Before 1990, there was little debate about how small was too small and the lifelong effects of a baby born too soon because most low birth weight babies didn’t survive. But then a new drug called a Surfactant was approved to help babies’ lungs. That drug, combined in 1994 with steroids that crossed the placenta and helped unborn babies’ lungs and brains mature faster while still inside their mother, began increasing the survival rate of preemies, Muraskas says.
Normal pregnancies are 40 weeks; preterm is any child born before 37 weeks. In the United States, babies born at 22 weeks are not resuscitated. At 25 weeks, Muraskas says, every baby is resuscitated because more than 75 percent survive.
“The gray zone is 23-24 weeks, because despite all that technology, the survival rate might be better, but the outcomes are still not good,” Muraskas says.
Muraskas has had parents of babies born at 22 weeks say they want everything done to help their child survive. Other parents of children born at 23 or 24 weeks have asked that nothing aggressive be done.
“It’s a tough area. Maybe because Loyola’s Catholic and I’m Catholic, I err on the side of life,” Muraskas says. “But in this field, you have to have common sense; you have to have compassion and caring.”
In treating the smallest of preemies, Muraskas says he initiates treatment and then re-evaluates it regularly. “I use the common sense approach and tell parents, ‘Your baby’s going to tell us what to do,'” says Muraskas. “If your baby … is not responding to maximum therapy, all these different drugs, and high oxygen, I will say ‘Your little boy or girl is telling us he wants to go to heaven and we won’t step in the way.'”
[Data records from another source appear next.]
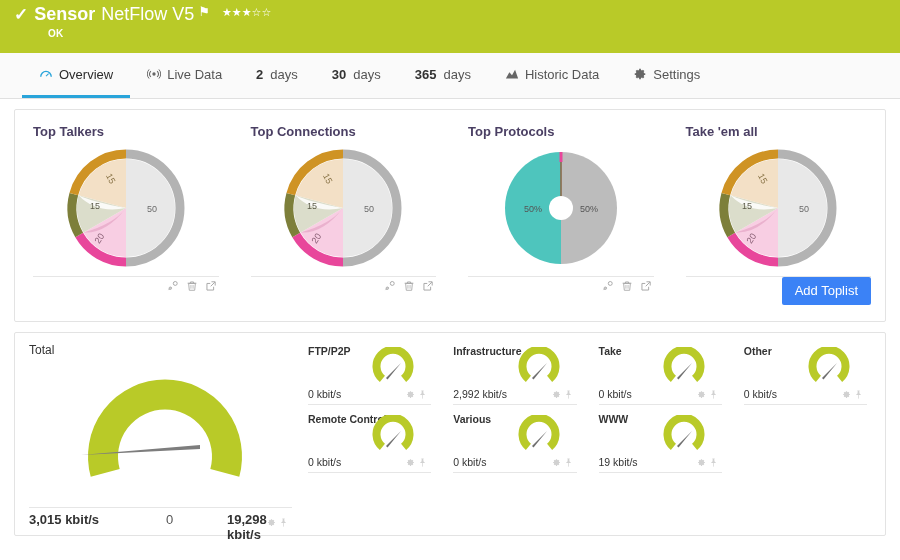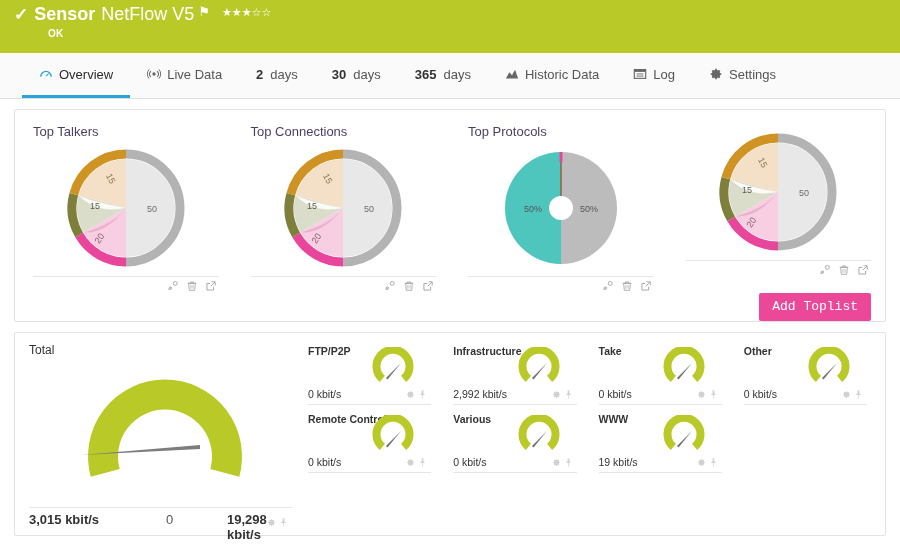--- a/index.html
+++ b/index.html
@@ -317,17 +317,6 @@
         </svg>
       </span>
       <span>Historic Data</span>
-    </div>
-    <div class="tab">
-      <span>
-        <svg width="14" height="14" viewBox="0 0 16 16">
-          <rect x="1.5" y="3" width="13" height="10" fill="none" stroke="#666666" stroke-width="1.3"></rect>
-          <rect x="1.5" y="3" width="13" height="2.6" fill="#666666"></rect>
-          <line x1="4" y1="8" x2="12" y2="8" stroke="#666666" stroke-width="1"></line>
-          <line x1="4" y1="10.4" x2="12" y2="10.4" stroke="#666666" stroke-width="1"></line>
-        </svg>
-      </span>
-      <span>Log</span>
     </div>
     <div class="tab">
       <span>

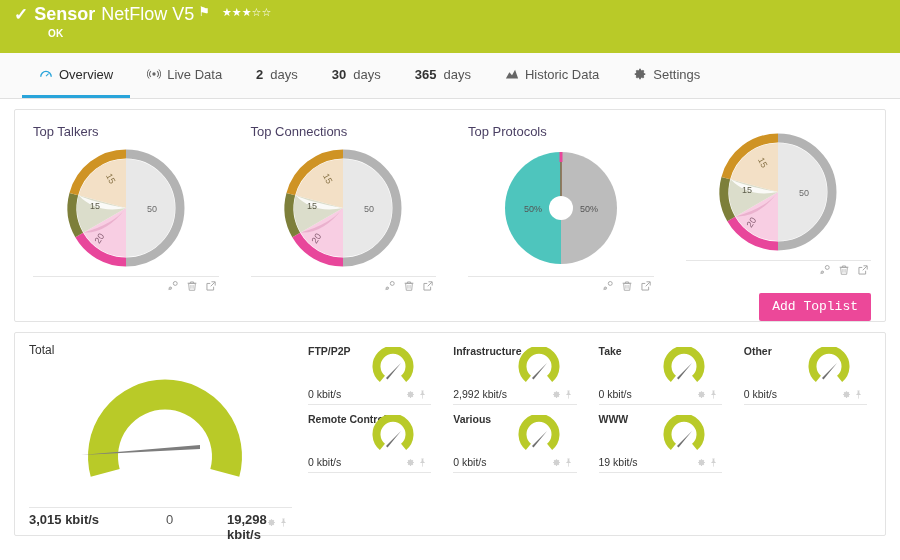--- a/index.html
+++ b/index.html
@@ -122,6 +122,7 @@
     color: #4a3f63;
     font-size: 13px;
     margin-bottom: 3px;
+    font-weight: bold;
   }
   .pie-wrap {
     width: 100%;

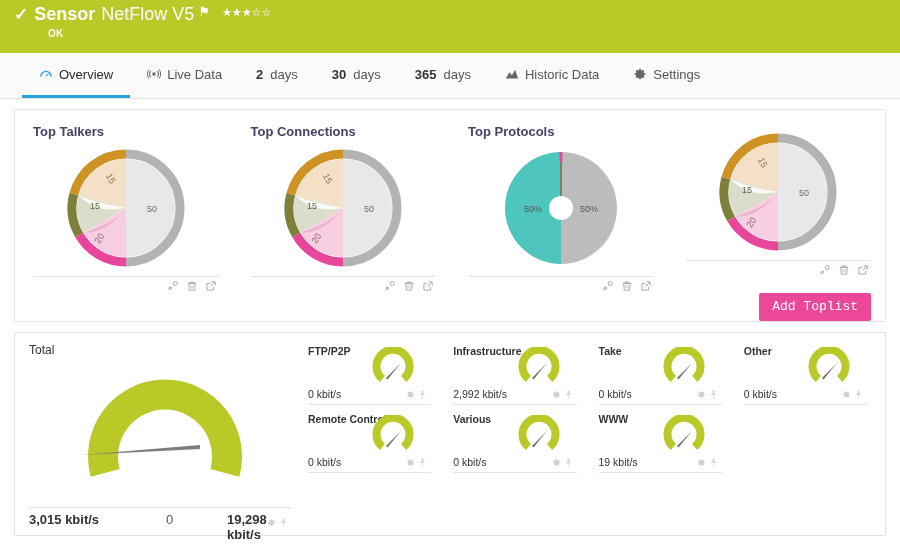--- a/index.html
+++ b/index.html
@@ -481,6 +481,7 @@
           </div>
         </div>
         <div class="toplist">
+          <div class="tl-title">Take 'em all</div>
           <div class="pie-wrap">
   <svg width="132" height="132" viewBox="0 0 132 132">
     <g transform="translate(66,66)">

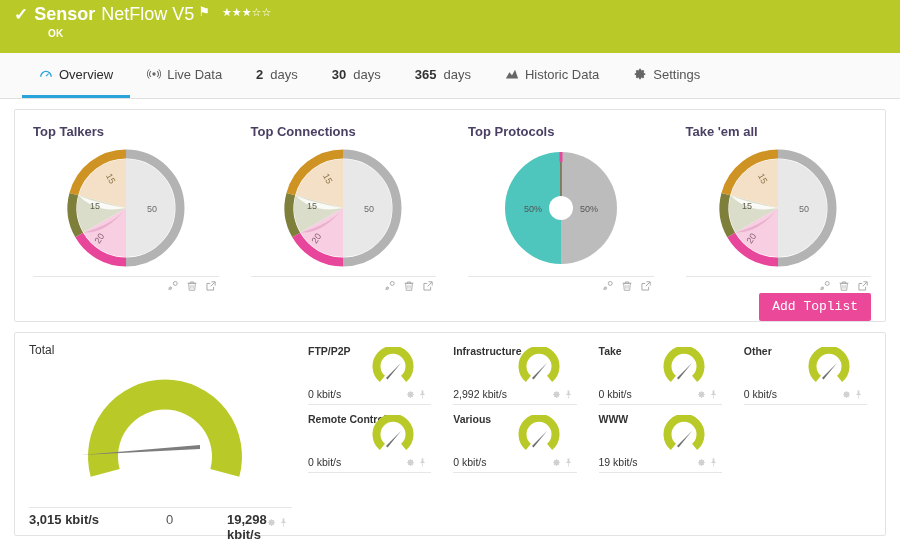--- a/index.html
+++ b/index.html
@@ -145,15 +145,15 @@
   .addtoplist {
     position: absolute;
     right: 14px;
-    bottom: 0;
-    background: #ec4899;
+    bottom: 16px;
+    background: #3b82f6;
     color: #ffffff;
     font-size: 13px;
     padding: 6px 13px 7px 13px;
     border: none;
     border-radius: 2px;
     cursor: pointer;
-    font-family: Liberation Mono, monospace;
+    font-family: Liberation Sans, sans-serif;
   }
But the other elephant in the room when it comes to micropreemies is the sheer cost of caring for such a medically fragile baby. The average NICU bill is $4,000-$5,000 a day. A baby that spends four months in the neonatal intensive care unit can easily run up a bill of half a million dollars.
“In Sweden, Norway, Finland, they don’t resuscitate a baby under 25 weeks. They say we’re going to use that money for prenatal care,” Muraskas says. “The economic thing, I have to say, can become a big issue. …As a country, people are starting to say, ‘I don’t know if we can afford this.’ It takes a lot of money to deal with multiple problems.”
But when Muraskas is caring for a tiny baby delivered at 24 or 25 or 26 weeks, he’s not worried about what insurance plan the parents have and whether or not it’s in the best interest of the United States to treat micropreemies.
“I just try to care for the babies. I do my best and pray.”
Liz DeCarlo is senior editor at Chicago Parent and the mother of three.